- TO DO
Look for the word "named" in the entries and copy each line where it appears.

:: TASK DATA

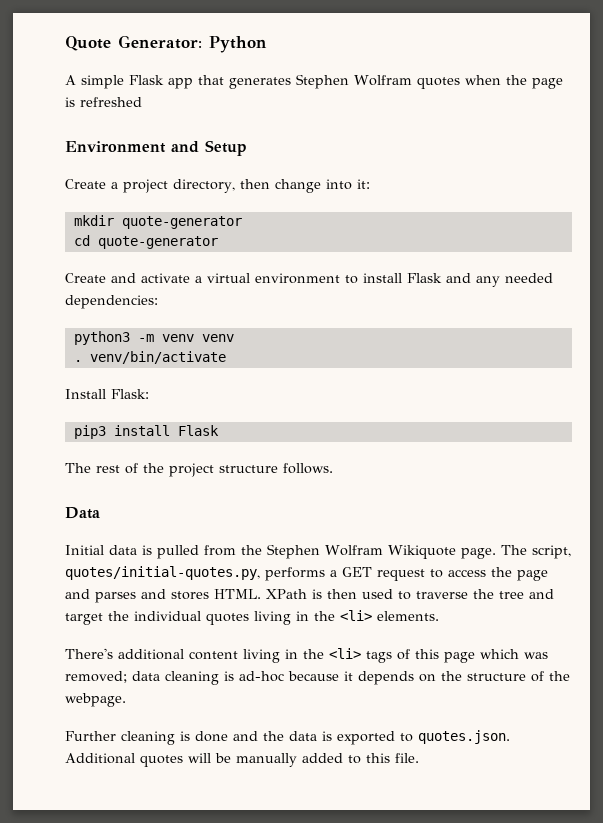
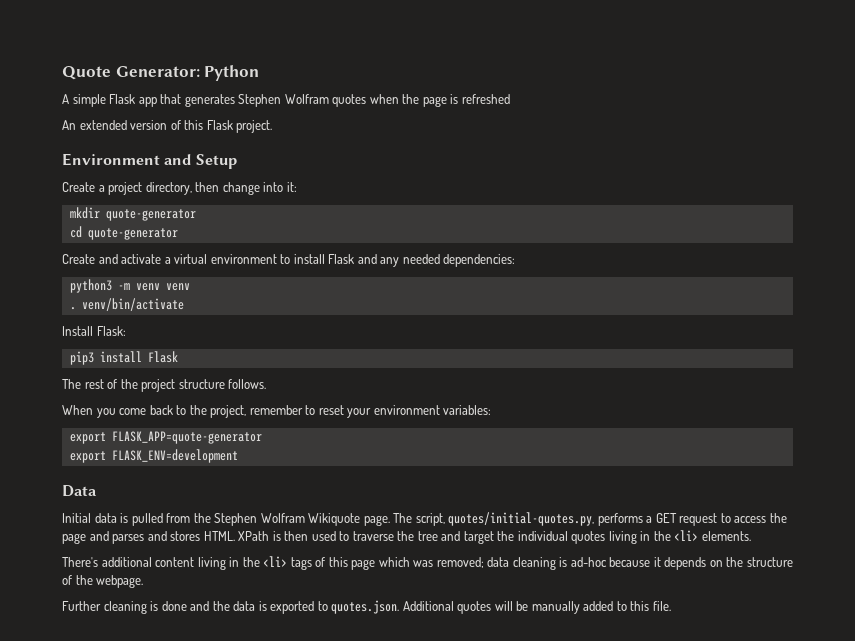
+ An extended version of this Flask project.
+ When you come back to the project, remember to reset your environment variables:
+ export FLASK_APP=quote-generator
+ export FLASK_ENV=development

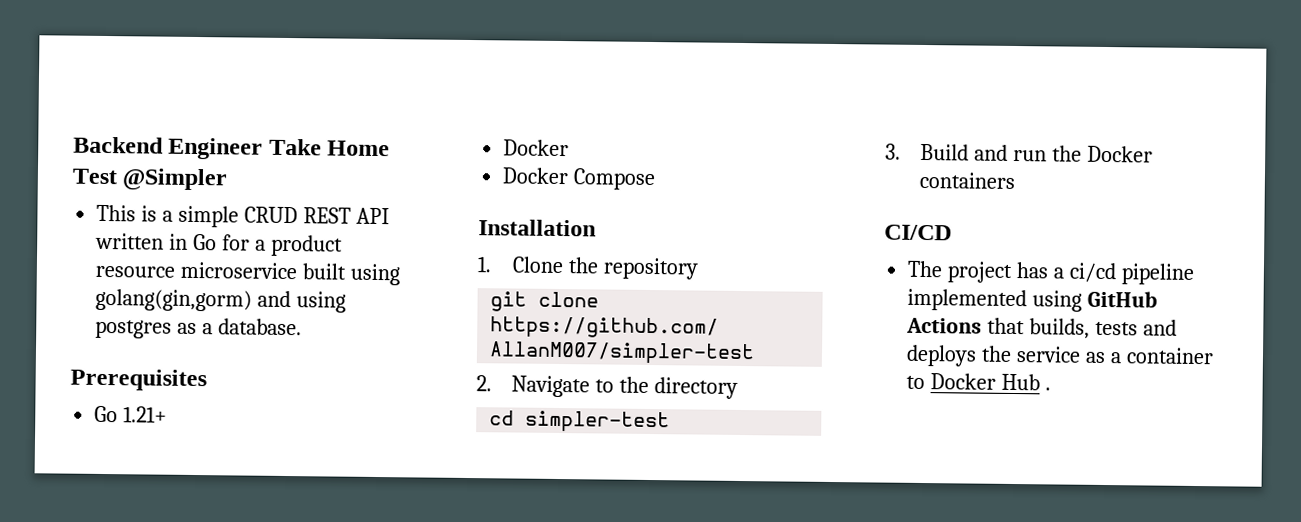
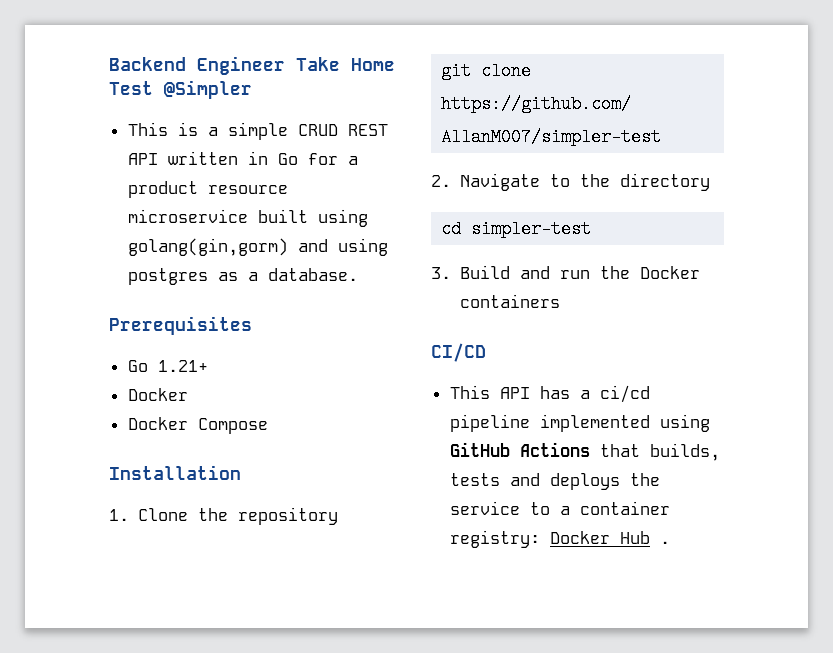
- The project has a ci/cd pipeline implemented using GitHub Actions that builds, tests and deploys the service as a container to Docker Hub .
+ This API has a ci/cd pipeline implemented using GitHub Actions that builds, tests and deploys the service to a container registry: Docker Hub .

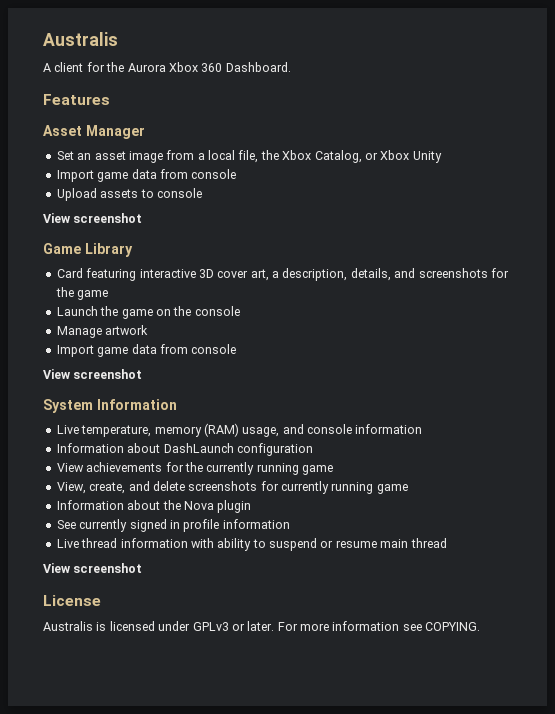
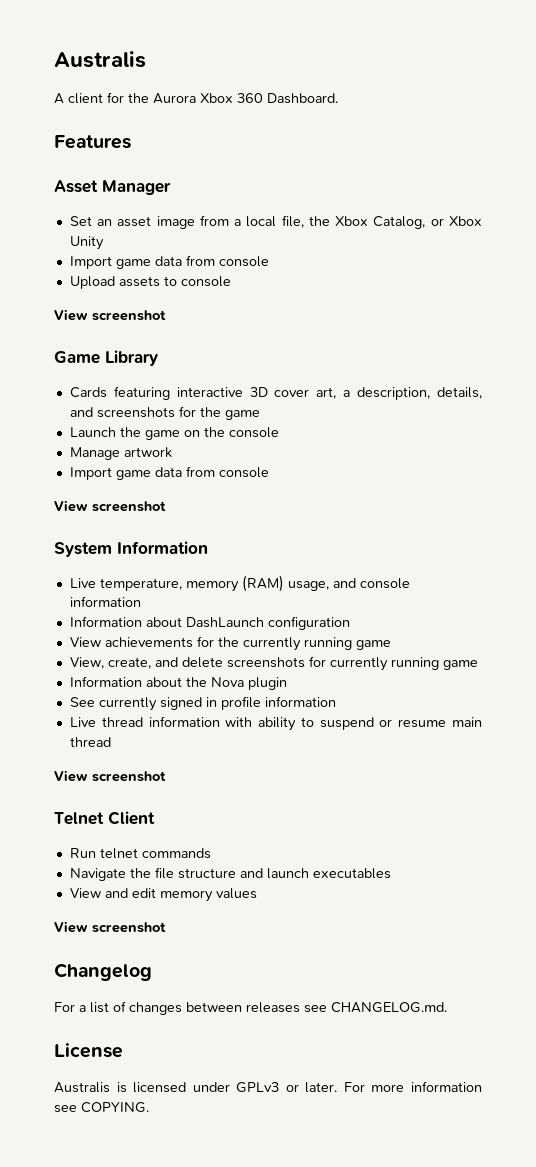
- Card featuring interactive 3D cover art, a description, details, and screenshots for the game
+ Cards featuring interactive 3D cover art, a description, details, and screenshots for the game
+ Telnet Client
+ Run telnet commands
+ Navigate the file structure and launch executables
+ View and edit memory values
+ View screenshot
+ Changelog
+ For a list of changes between releases see CHANGELOG.md.

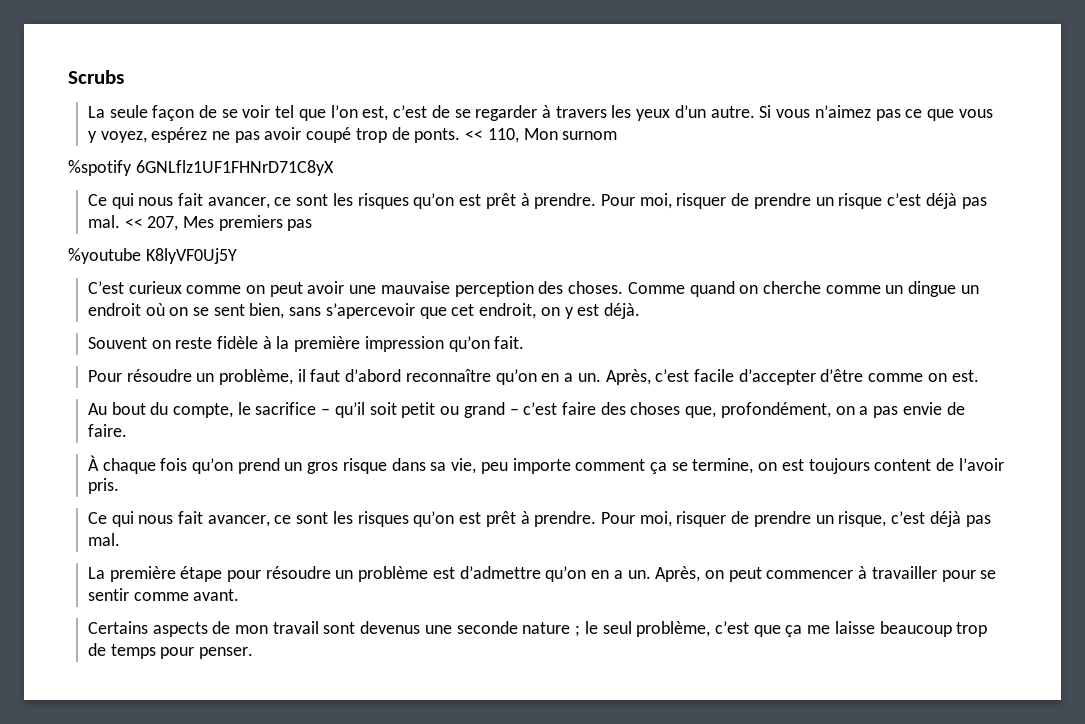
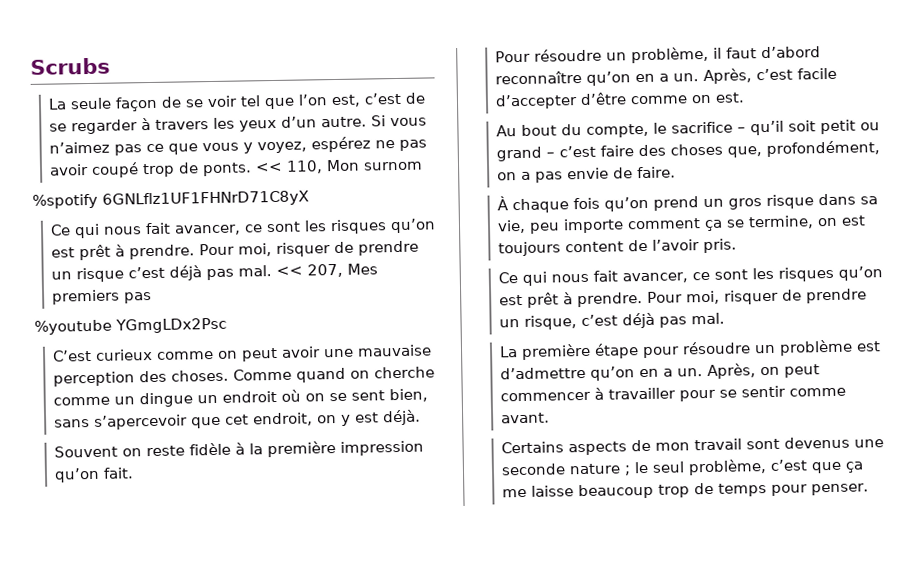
- %youtube K8lyVF0Uj5Y
+ %youtube YGmgLDx2Psc

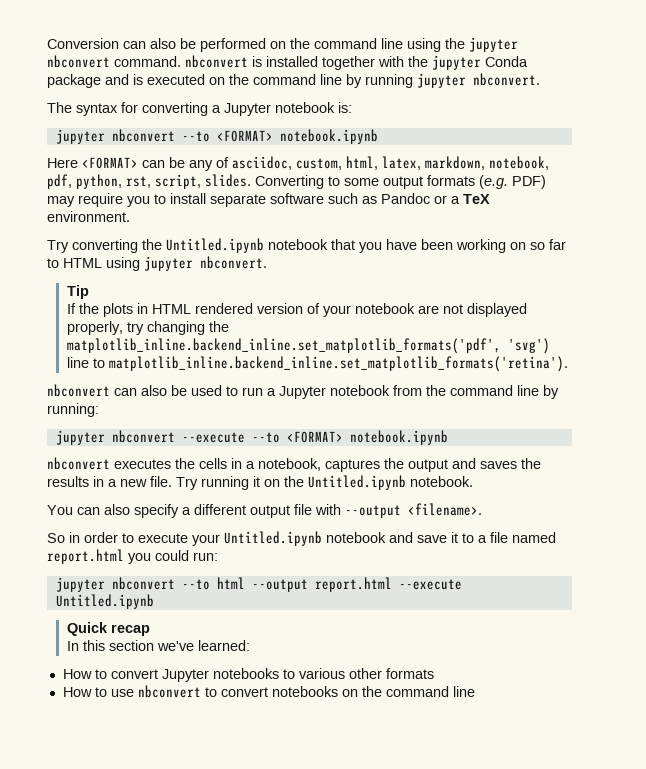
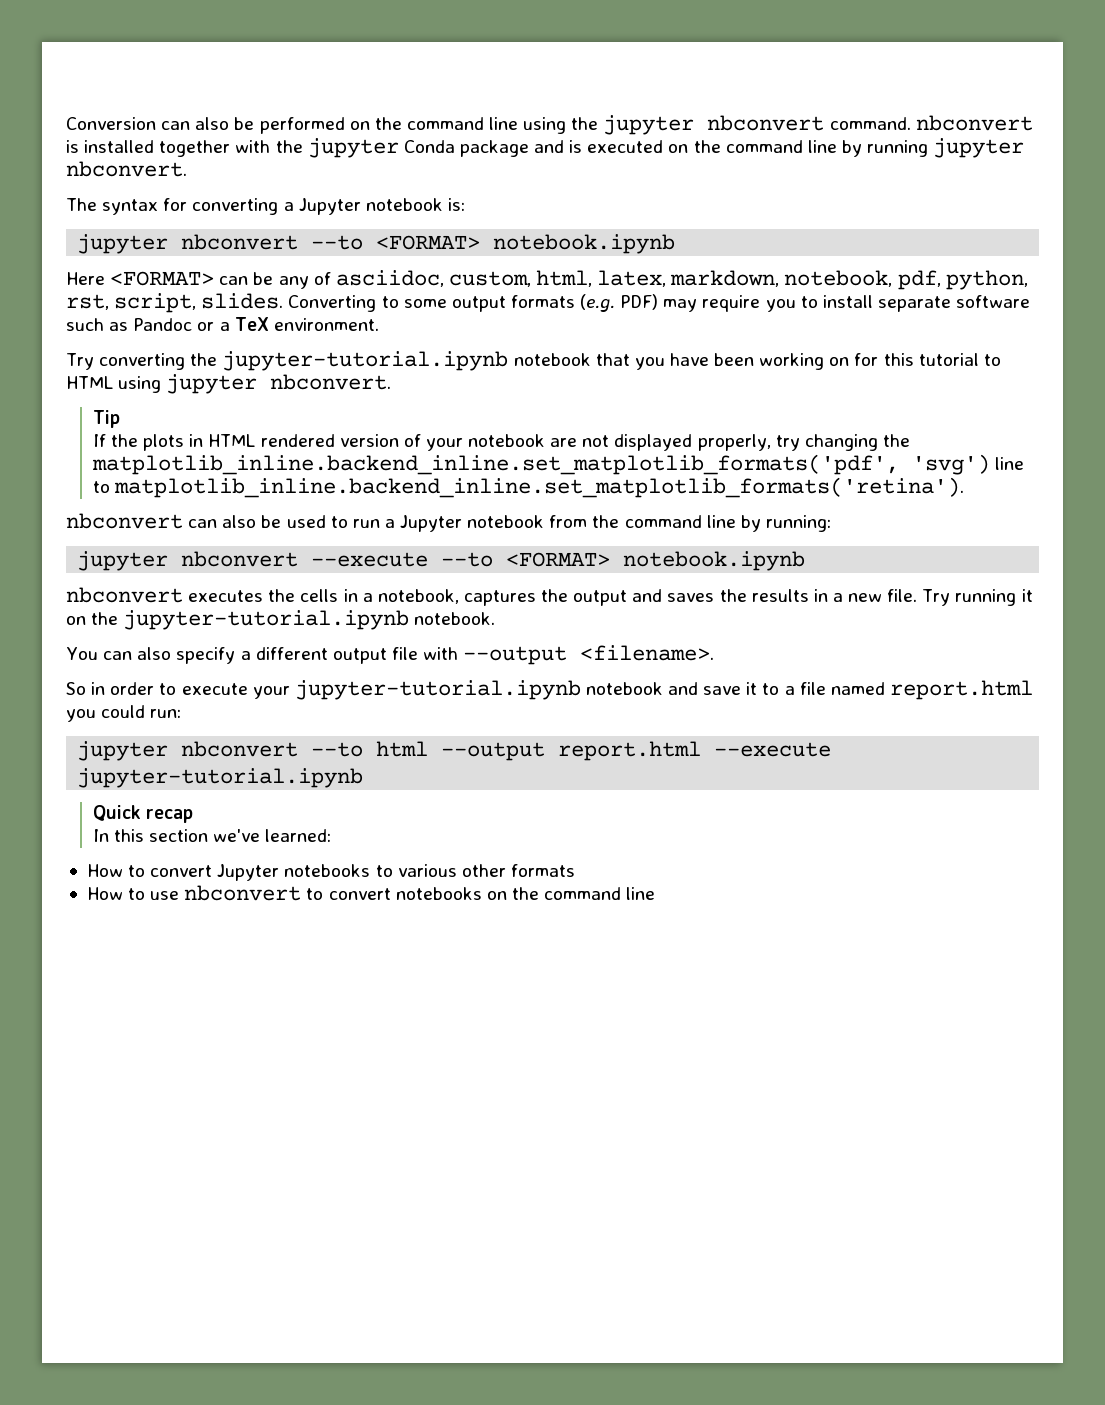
- Try converting the Untitled.ipynb notebook that you have been working on so far to HTML using jupyter nbconvert.
+ Try converting the jupyter-tutorial.ipynb notebook that you have been working on for this tutorial to HTML using jupyter nbconvert.
- Try running it on the Untitled.ipynb notebook.
+ Try running it on the jupyter-tutorial.ipynb notebook.
- So in order to execute your Untitled.ipynb notebook and save it to a file named report.html you could run:
+ So in order to execute your jupyter-tutorial.ipynb notebook and save it to a file named report.html you could run:
- jupyter nbconvert --to html --output report.html --execute Untitled.ipynb
+ jupyter nbconvert --to html --output report.html --execute jupyter-tutorial.ipynb

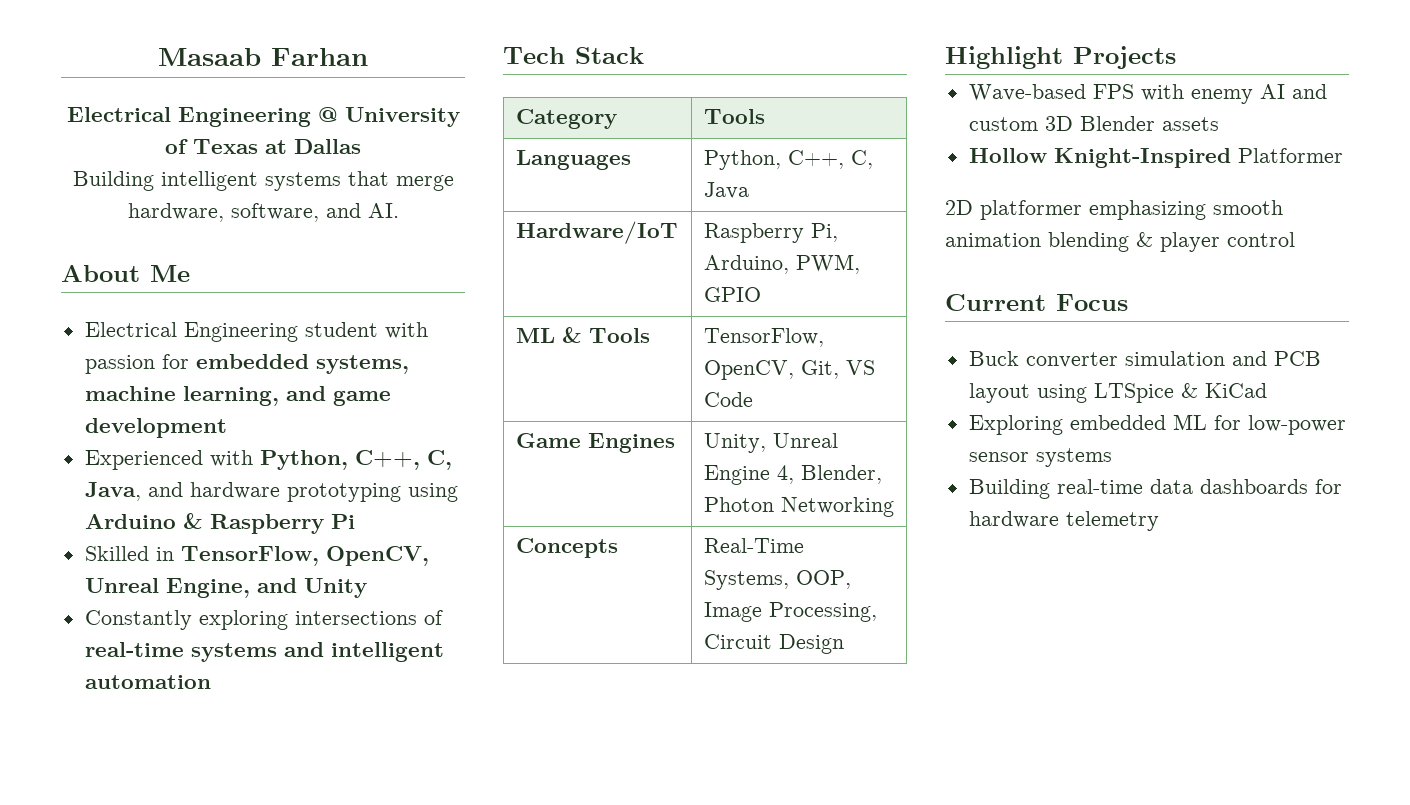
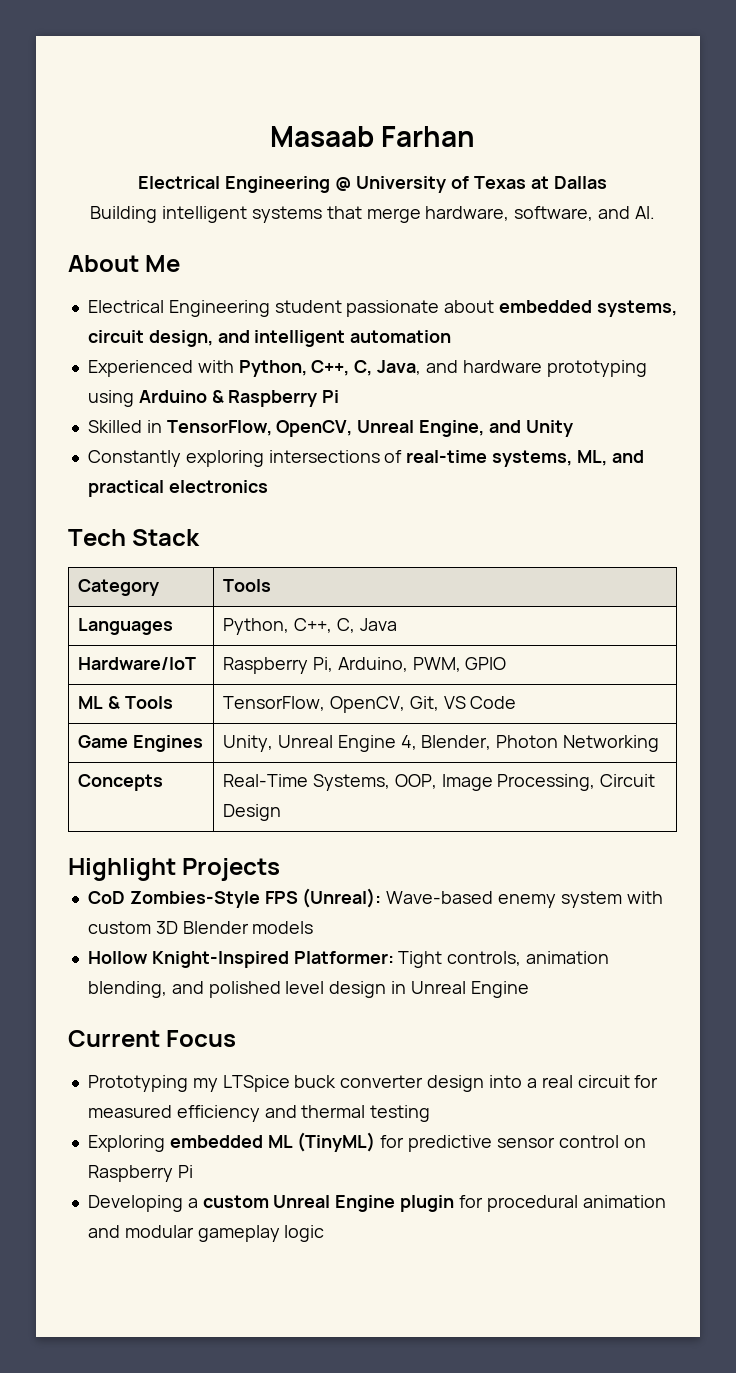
- Electrical Engineering student with passion for embedded systems, machine learning, and game development
+ Electrical Engineering student passionate about embedded systems, circuit design, and intelligent automation
- Constantly exploring intersections of real-time systems and intelligent automation
+ Constantly exploring intersections of real-time systems, ML, and practical electronics
- Wave-based FPS with enemy AI and custom 3D Blender assets
+ CoD Zombies-Style FPS (Unreal): Wave-based enemy system with custom 3D Blender models
- Hollow Knight-Inspired Platformer
- 2D platformer emphasizing smooth animation blending & player control
+ Hollow Knight-Inspired Platformer: Tight controls, animation blending, and polished level design in Unreal Engine
  Current Focus
- Buck converter simulation and PCB layout using LTSpice & KiCad
- Exploring embedded ML for low-power sensor systems
- Building real-time data dashboards for hardware telemetry
+ Prototyping my LTSpice buck converter design into a real circuit for measured efficiency and thermal testing
+ Exploring embedded ML (TinyML) for predictive sensor control on Raspberry Pi
+ Developing a custom Unreal Engine plugin for procedural animation and modular gameplay logic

::::

- YOUR SOLUTION
- So in order to execute your Untitled.ipynb notebook and save it to a file named report.html you could run:
+ So in order to execute your jupyter-tutorial.ipynb notebook and save it to a file named report.html you could run:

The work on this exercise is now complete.